Anticoagulazione nei pazienti anziani – Conclusione
- L’età da sola non dovrebbe essere un motivo per escludere la terapia di ricanalizzazione per l’ictus.
- Anche la demenza lieve non dovrebbe precludere la terapia di ricanalizzazione.
- Allo stesso tempo, non tutti i pazienti con demenza sono adatti a tutte le terapie. Le decisioni cliniche devono essere sempre individuali e basate su una discussione aperta con le persone colpite e i loro familiari. Una taglia unica NON va bene per tutti!

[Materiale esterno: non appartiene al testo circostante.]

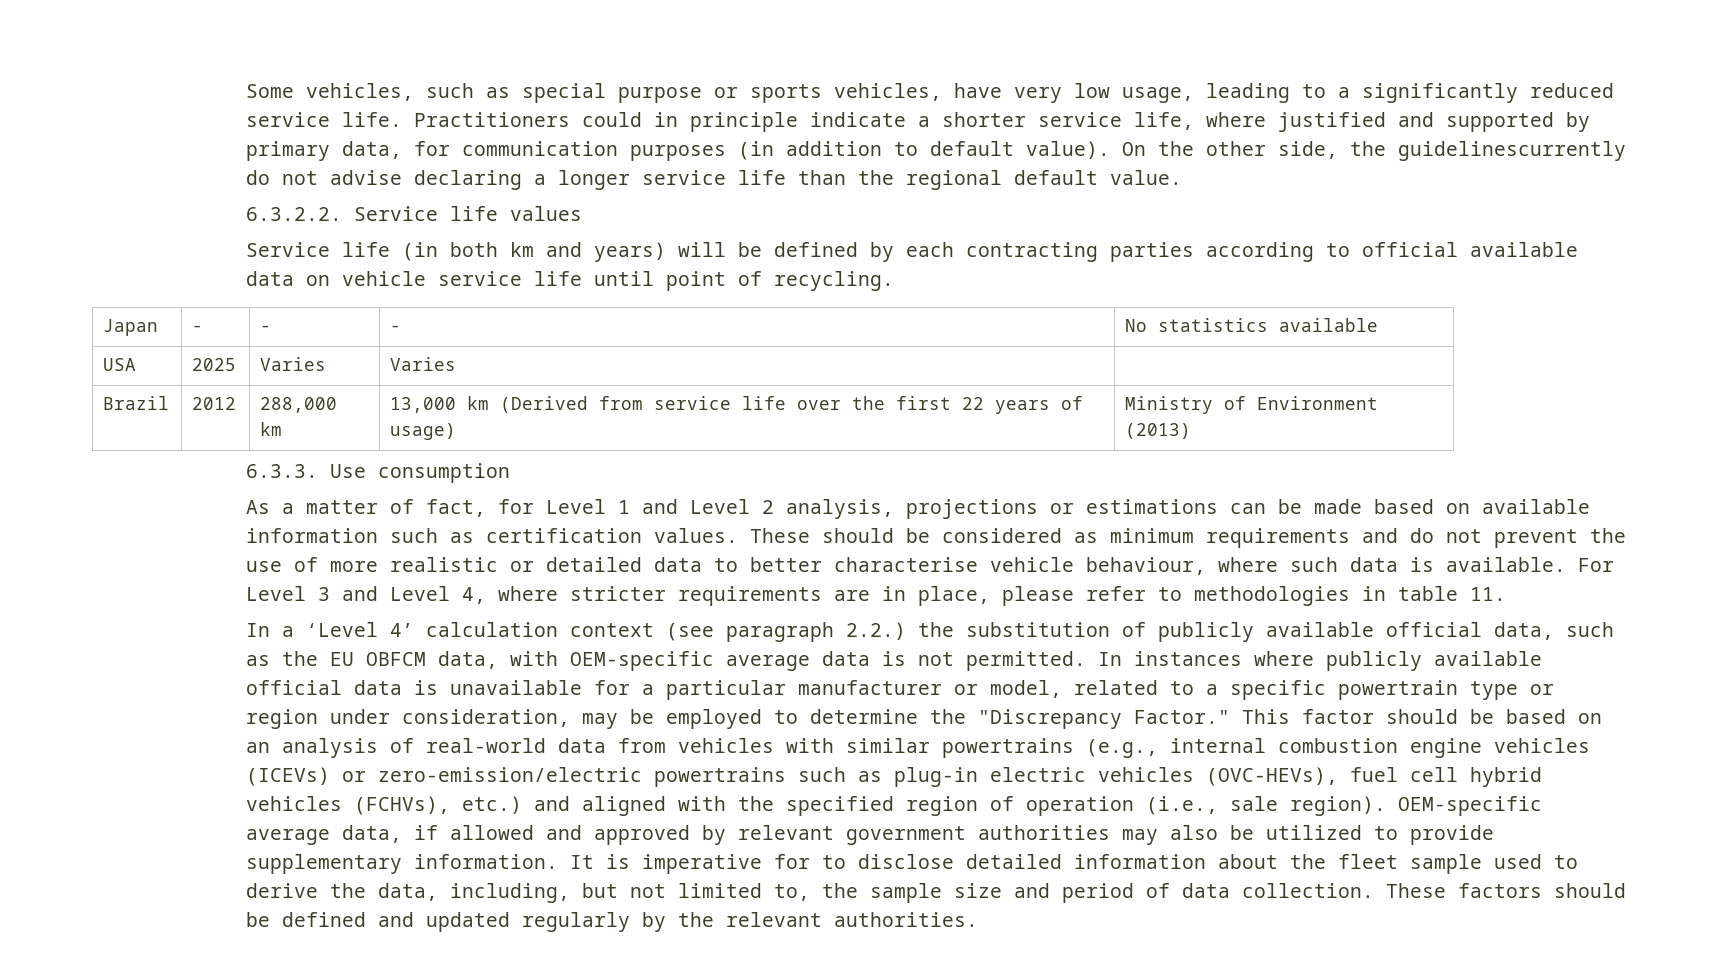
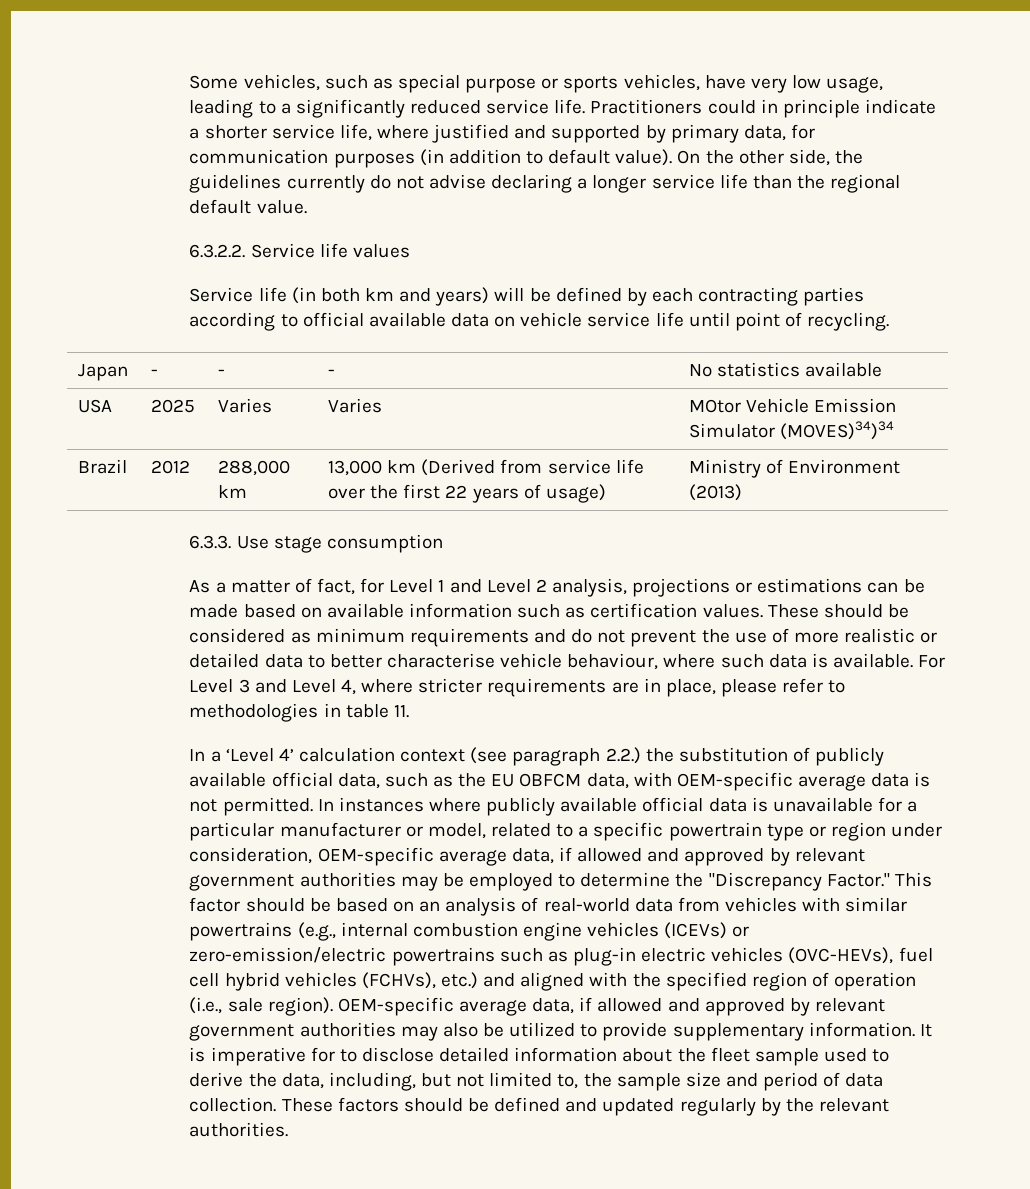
- On the other side, the guidelinescurrently do not advise declaring a longer service life than the regional default value.
+ On the other side, the guidelines currently do not advise declaring a longer service life than the regional default value.
- USA | 2025 | Varies | Varies |
+ USA | 2025 | Varies | Varies | MOtor Vehicle Emission Simulator (MOVES)34)34
- 6.3.3. Use consumption
+ 6.3.3. Use stage consumption
- In instances where publicly available official data is unavailable for a particular manufacturer or model, related to a specific powertrain type or region under consideration, may be employed to determine the "Discrepancy Factor."
+ In instances where publicly available official data is unavailable for a particular manufacturer or model, related to a specific powertrain type or region under consideration, OEM-specific average data, if allowed and approved by relevant government authorities may be employed to determine the "Discrepancy Factor."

- Tutti i DOAC sono sicuri ed efficaci per il trattamento dei pazienti anziani.
- Il confronto tra i singoli DOAC può portare a risultati fuorvianti, perché i dati basali corrispondenti non sono comparabili.
- I pazienti anziani con fibrillazione atriale che non sono idonei alla terapia con un VKA possono beneficiare di un DOAC.
Fonte: Riunione annuale della Società Cerebrovascolare Svizzera, 11-12 gennaio 2018, Losanna.
Letteratura:
- Emberson J, et al: Effetto del ritardo del trattamento, dell’età e della gravità dell’ictus sugli effetti della trombolisi endovenosa con alteplase per l’ictus ischemico acuto: una meta-analisi dei dati dei singoli pazienti degli studi randomizzati. Lancet 2014; 384: 1929-1935.
- Goyal M, et al: Trombectomia endovascolare dopo un ictus ischemico a grandi vasi: una meta-analisi dei dati dei singoli pazienti di cinque studi randomizzati. Lancet 2016; 387: 1723-1731.
- Gensicke H, et al: Trombolisi endovenosa nei pazienti che dipendono dall’aiuto quotidiano di altri prima dell’ictus. Stroke 2016; 47: 450-456.
- Connolly SJ, et al: Apixaban nei pazienti con fibrillazione atriale. N Engl J Med 2011; 364: 806-817.